Hydrological Monitoring:

  • Watershed Research: Stream discharge, stream pathways, and stream chemistry

Experimental and manipulative studies:

Bonanza Creek LTER’s working groups conduct experimental and manipulative studies to understand how ecosystems respond to climate change and to shifts in disturbance intensity and frequency. These studies provide insight into how boreal ecosystems may change under future climate and disturbance conditions.

In manipulative studies, researchers study cause and effect by actively introducing a change in one group or area while keeping another unchanged. For example, in an exclusion treatment, large herbivores might be excluded from a study plot by erecting a fence around it.

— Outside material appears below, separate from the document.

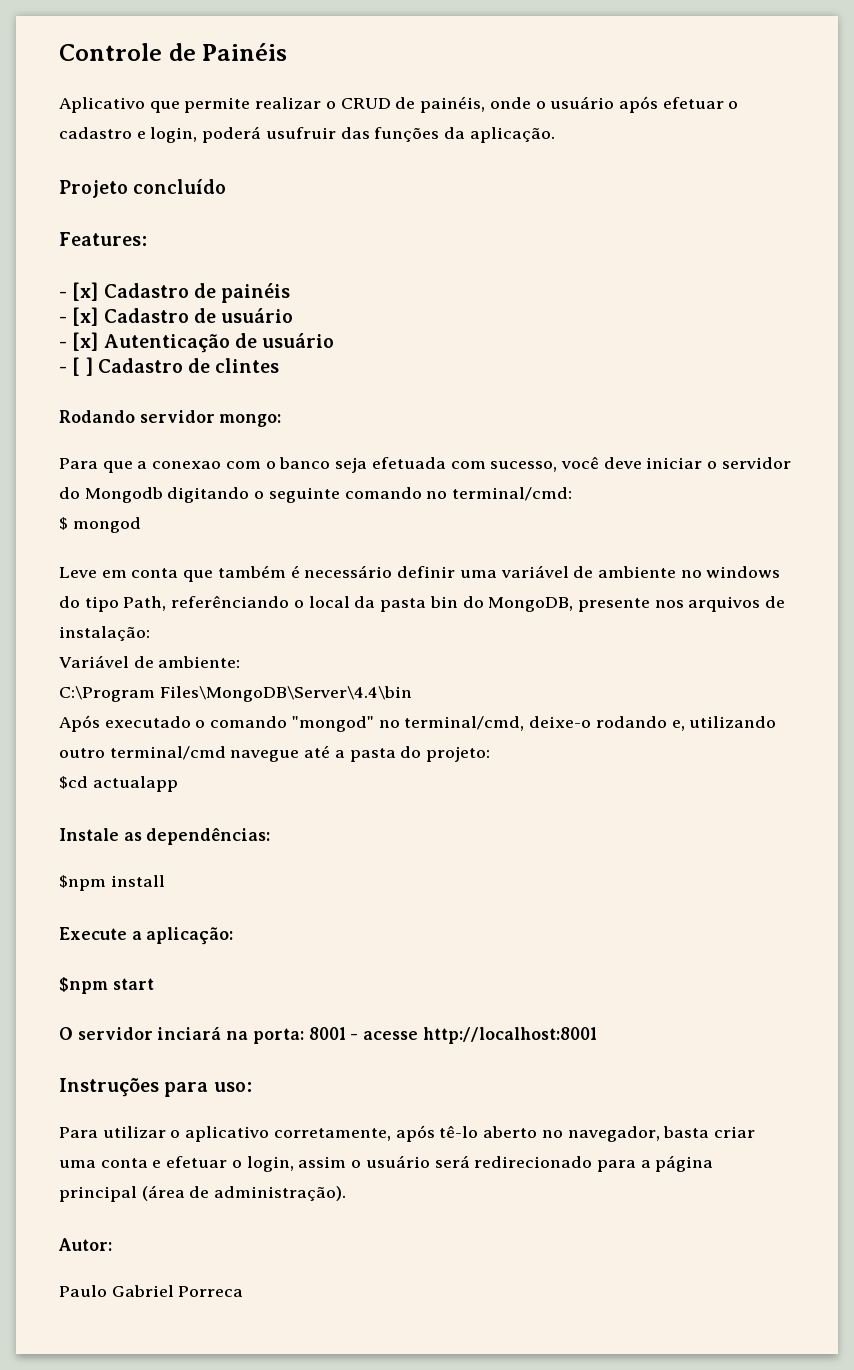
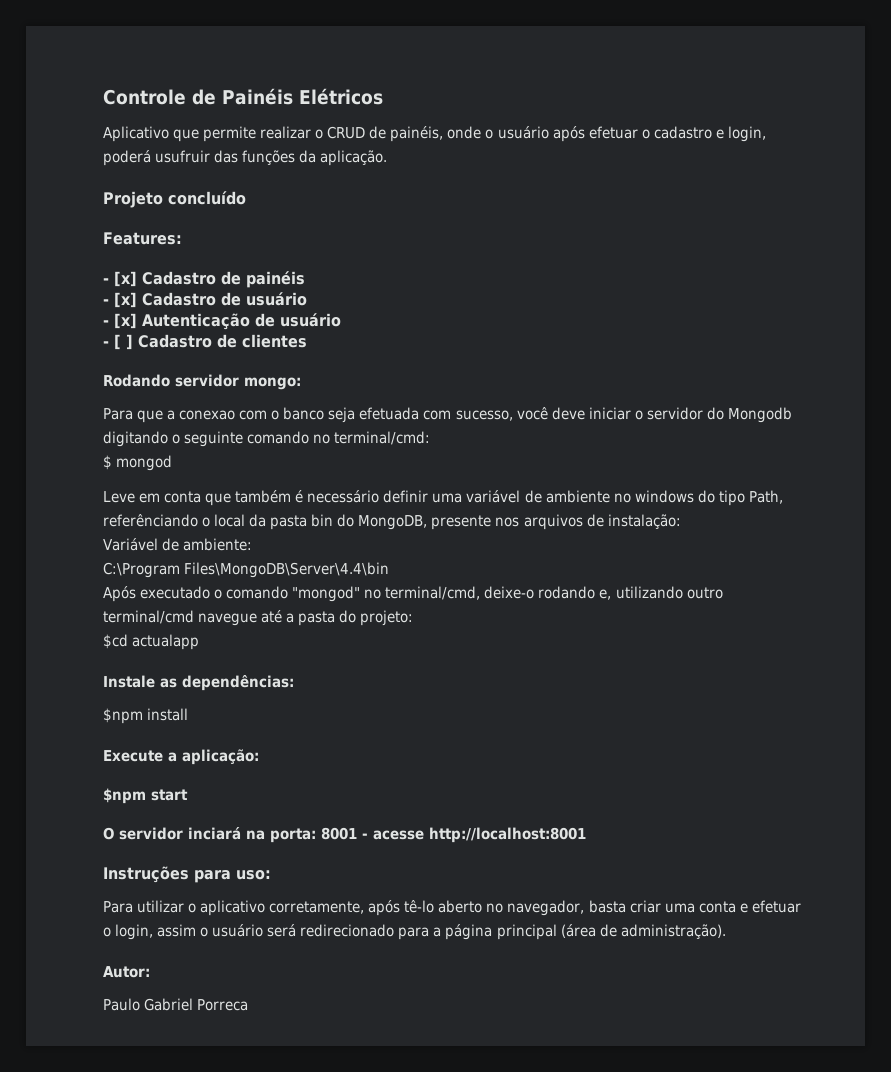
(288, 52) none -> [299,88,383,105] Elétricos
[215,358,280,373] clintes -> [242,334,307,348] clientes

Similarly, researchers might manipulate plots by adding more water, partially shading plants from sunlight with fabric, or removing certain species.

Climate-related Experiments:

  • Snow addition and removal (ground heating and permafrost thaw)
  • Moisture and drainage manipulation (wet vs dry conditions)
  • Warming chambers (heat intensity)

Exclusion Treatments:

  • Large Herbivores
  • Insects

Disturbance-focused work:

  • Decomposition studies
  • Nutrient limitation and retention
  • Fuel reduction treatments (hand thinning, mastication, shear blading)
  • Forest structure manipulation (spruce to deciduous)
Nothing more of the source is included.